Ich, Chandika, habe in meinem Leben eine Vision
von einer noch besseren Welt.

Einer Welt,
in der sich erwachsene Menschen aufrichtig,
authentisch und integer begegnen.

In der sich niemand über einen anderen Menschen erhebt und es auch nicht braucht, andere Menschen auf einen Sockel zu stellen.

In der Menschen nicht in ihrer kindlichen Eitelkeit
und ihrem falschen Stolz, nicht in ihrer Gutgläubigkeit gegenüber selbsternannten Autoritäten verharren,
sich selbst nicht als Opfer ihrer Vergangenheit sehen,
sondern sich Raum geben, um sich selbst zu spüren
und sich zutrauen, selbst immer wieder neu zu denken,
um eigenverantwortlich und selbstbestimmt zu leben.

Eine Welt,
in der erwachsene Menschen sich selbst in ihrem Leben ernst nehmen, 
indem sie ihrem tiefen Sehnen nach umfassendem Lebensglück folgen
und in ihrem Bewusstsein wachsen und reifen.

Ich habe eine Vision von einer noch besseren Welt,

in der sich Menschen selbst lieben lernen
und zu ihrer Liebe fähig werden,
eine Welt mit mutigen Menschen,
die ihre Beziehungen miteinander
wahrhaftig und liebevoll gestalten - zum Wohle aller.

Ich habe die Vision einer noch besseren Welt,
einer Welt, in der Menschen in Frieden mit einander leben
und Gemeinschaften bilden und erblühen lassen,
in denen es nicht um äußeren Erfolg und eigene Lobhudelei,
nicht um die Verteidigung von Meinungen,
sondern um die gemeinsame Suche und Gestaltung
 einer lebenswerten Zukunft aller geht.

Mich selbst macht es glücklich,
dass ich an einem jeden Tag neu meinen Beitrag
dazu tun kann und tue,
indem ich weiter wachse und reife
und selbst das an mir verändere,
womit ich mich selbst nicht wohl fühle und mir nicht gut tue ...

Dabei muss ich nichts erreichen.
Ich kann jeden Schritt meines Weges wertschätzen
und achten, und immer wieder innehalten.
Es genügt mir völlig, an meinen Vorstellungen einer besseren Welt dran zu sein
und einfach mein Bestes zu geben und das zu tun,
was mir möglich ist.

Warum gibt mir meine Vision Kraft und Zuversicht?
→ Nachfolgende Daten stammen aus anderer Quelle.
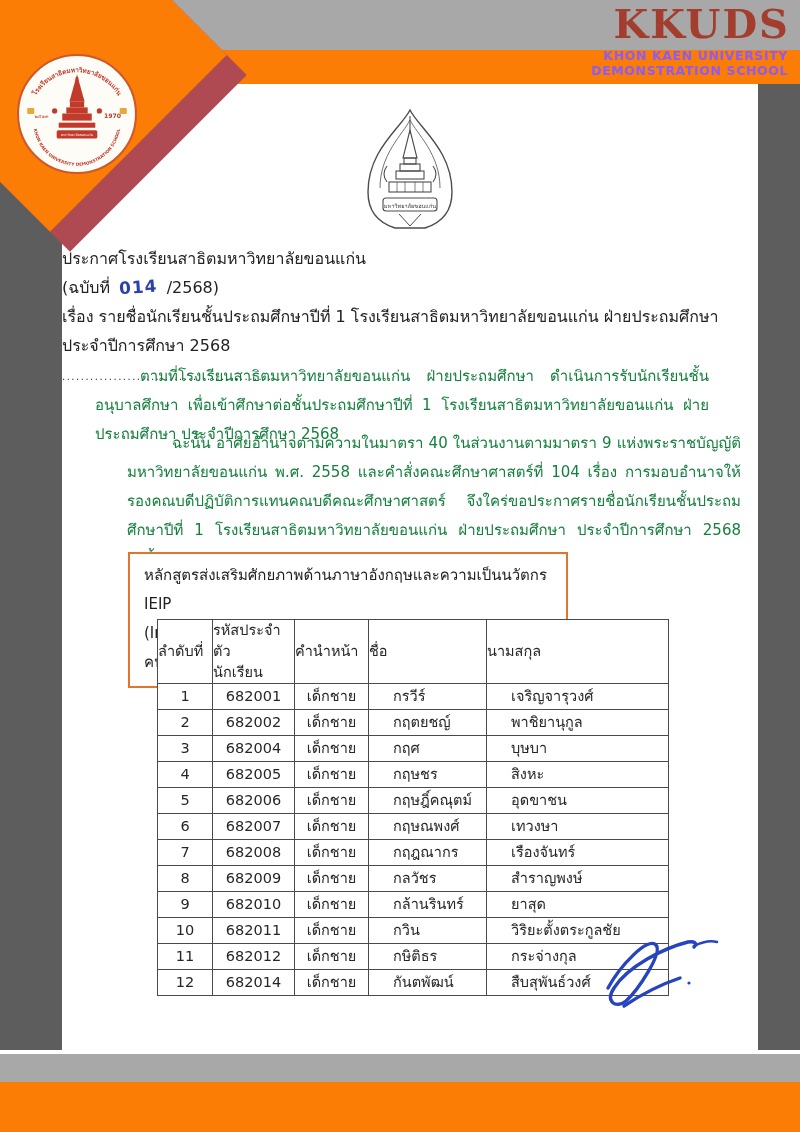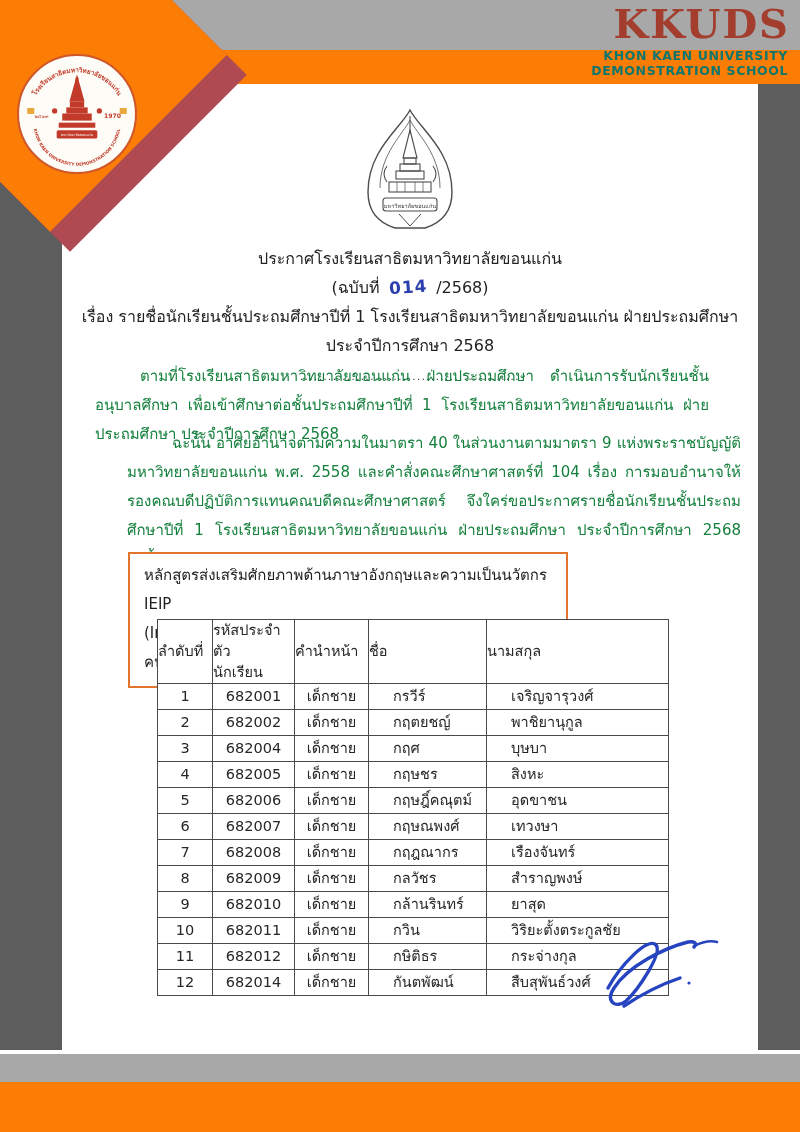--- a/index.html
+++ b/index.html
@@ -28,7 +28,7 @@
   .brand-word { font-family:"DejaVu Serif", serif; font-weight:bold; font-size:40px; line-height:48px;
                 letter-spacing:2px; color:#a33d2e; }
   .brand-sub  { font-size:12.5px; font-weight:bold; line-height:15px; letter-spacing:0.6px;
-                color:#0f766e; padding-right:2px; }
+                color:#8b5cf6; padding-right:2px; }
 
   
   .page { position:absolute; left:62px; top:84px; width:696px; height:966px; }

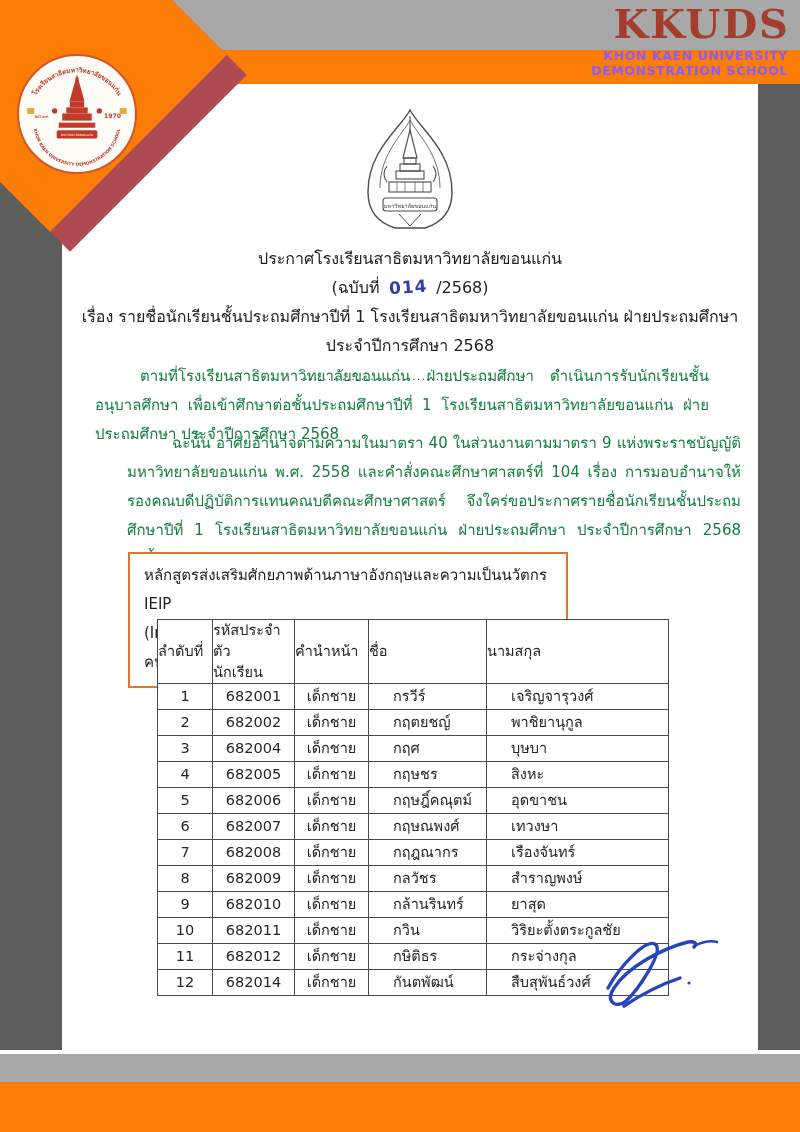--- a/index.html
+++ b/index.html
@@ -35,7 +35,7 @@
 
   .kku-emblem { position:absolute; left:288px; top:22px; width:120px; height:142px; }
 
-  .title-block { position:absolute; left:0; top:160px; width:696px; text-align:center;
+  .title-block { position:absolute; left:0; top:160px; width:696px; text-align:left;
                  font-size:16px; line-height:29px; color:#222; }
   .issue-hand { display:inline-block; color:#2b3fae; font-weight:bold; font-size:17px;
                 letter-spacing:1px; transform:rotate(-4deg); padding:0 4px; }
Ich spüre tief innen, dass es sich lohnt zu leben,
da ich aus der eigenen Nabelschau herauskomme
und mich mit dem großen Ganzen verbunden fühle.

Ich fühle mich reich, erfüllt und verbunden
mit allem Leben um mich herum.

Ich erfreue mich an meinem Altwerden und kann,
wenn es für mich dran ist, in Frieden sterben.